- **DATA SECTION**:
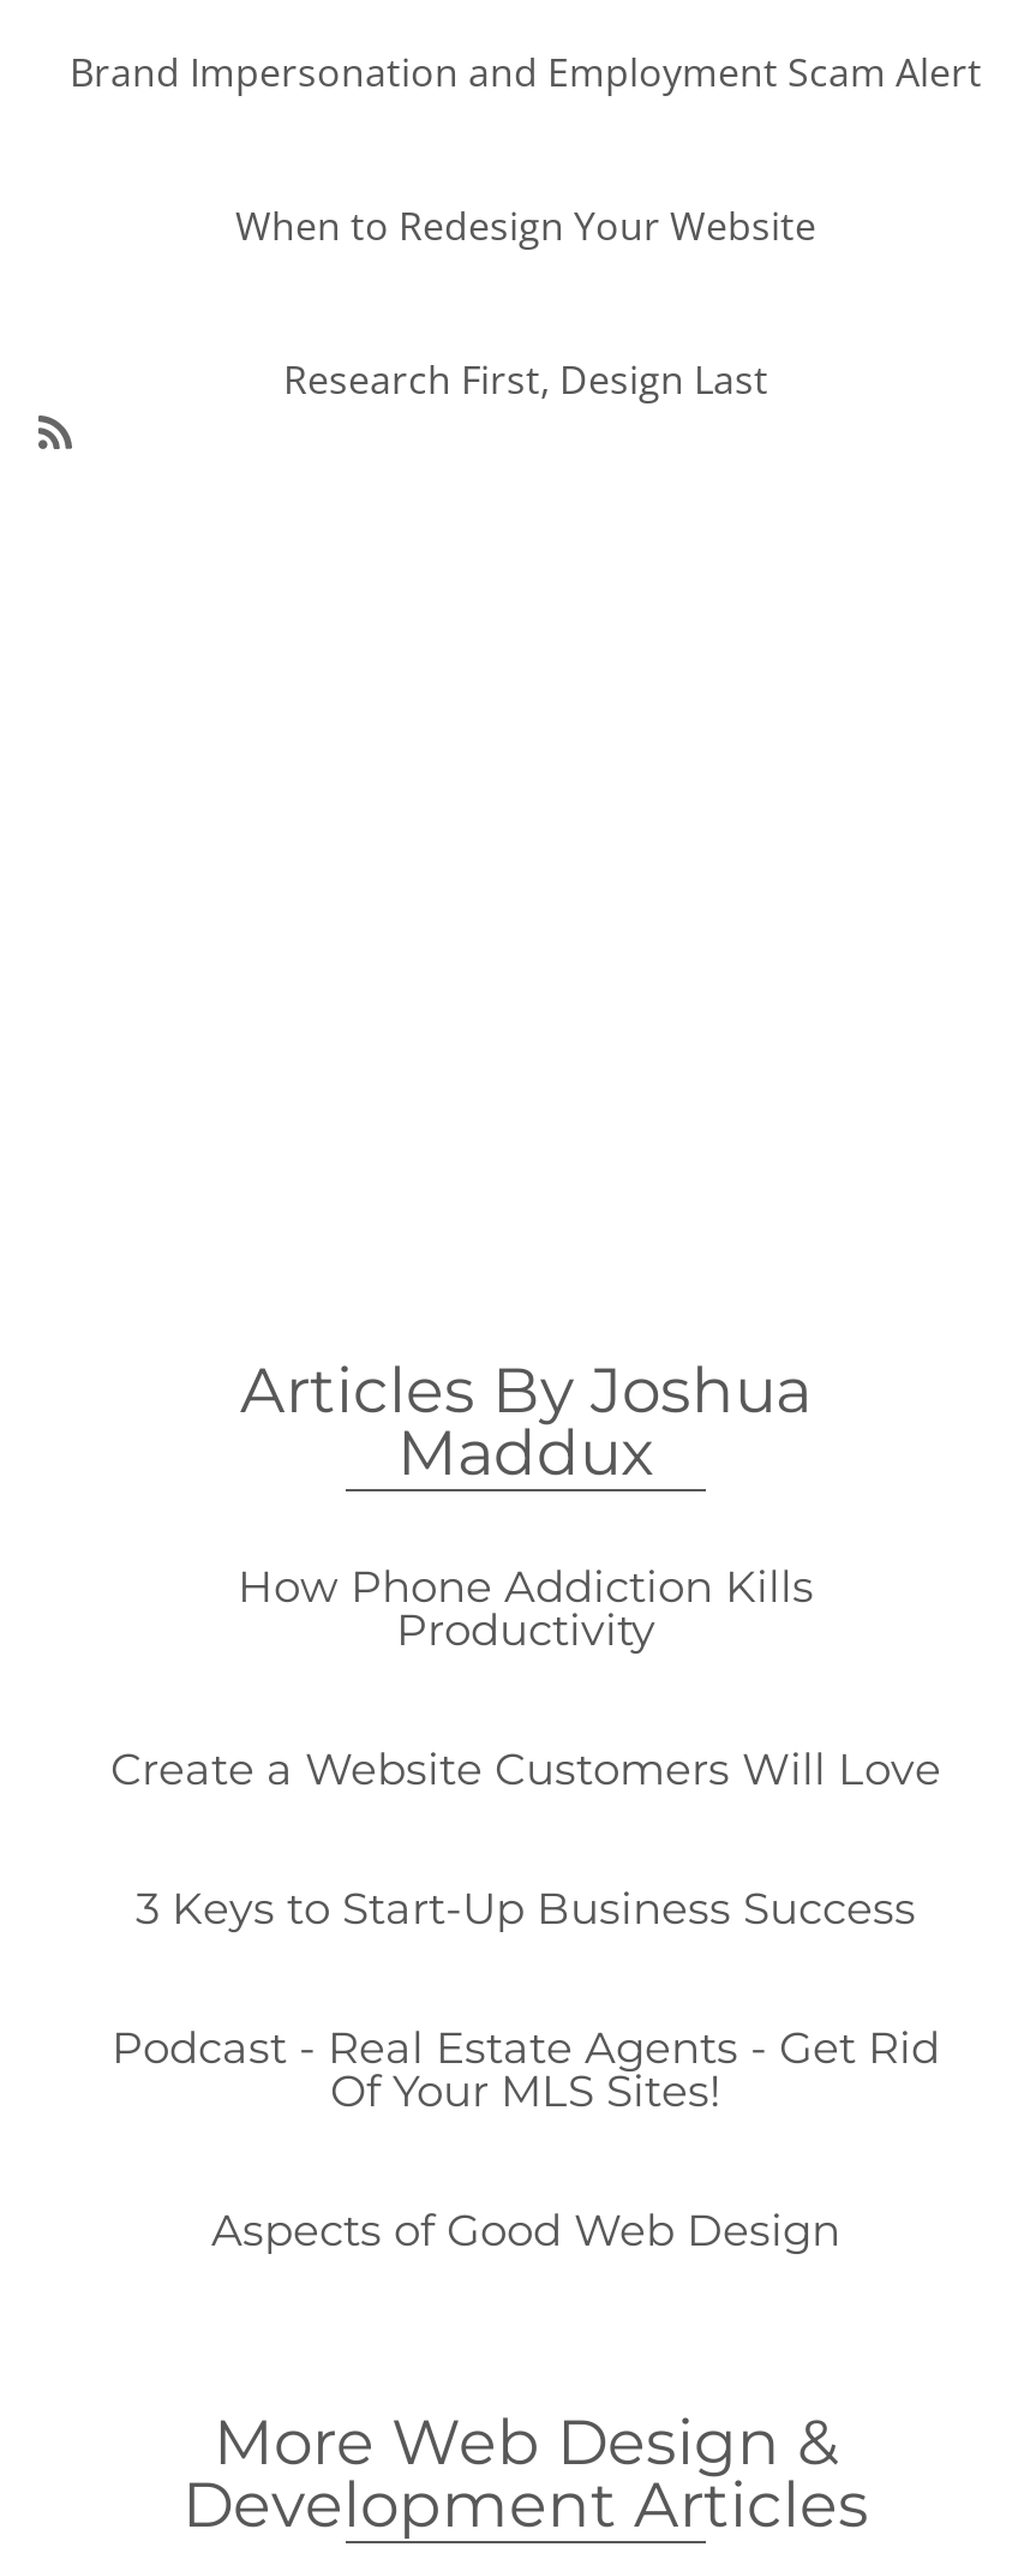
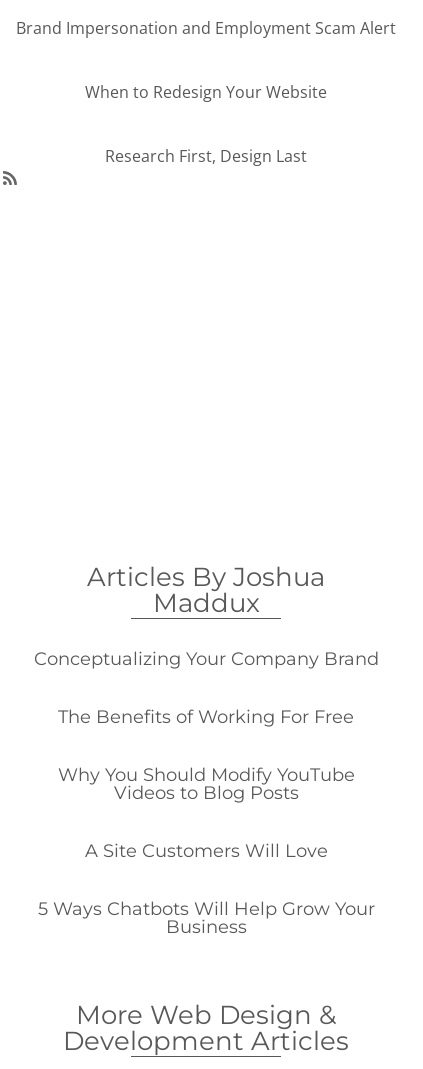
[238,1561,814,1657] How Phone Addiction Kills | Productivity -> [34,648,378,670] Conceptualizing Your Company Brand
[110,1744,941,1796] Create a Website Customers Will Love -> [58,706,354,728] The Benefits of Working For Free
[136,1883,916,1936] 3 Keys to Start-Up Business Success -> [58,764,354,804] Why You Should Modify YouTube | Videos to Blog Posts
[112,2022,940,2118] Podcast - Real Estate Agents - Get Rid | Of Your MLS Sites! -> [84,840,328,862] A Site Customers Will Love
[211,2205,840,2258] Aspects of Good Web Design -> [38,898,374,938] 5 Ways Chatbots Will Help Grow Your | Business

- **YOUR ASSIGNMENT**:
Write out everything in the data word for word. Omit each picture.

- **RESPONSE BOX**:
[238,1561,814,1657] How Phone Addiction Kills | Productivity -> [34,648,378,670] Conceptualizing Your Company Brand
[110,1744,941,1796] Create a Website Customers Will Love -> [58,706,354,728] The Benefits of Working For Free
[136,1883,916,1936] 3 Keys to Start-Up Business Success -> [58,764,354,804] Why You Should Modify YouTube | Videos to Blog Posts
[112,2022,940,2118] Podcast - Real Estate Agents - Get Rid | Of Your MLS Sites! -> [84,840,328,862] A Site Customers Will Love
[211,2205,840,2258] Aspects of Good Web Design -> [38,898,374,938] 5 Ways Chatbots Will Help Grow Your | Business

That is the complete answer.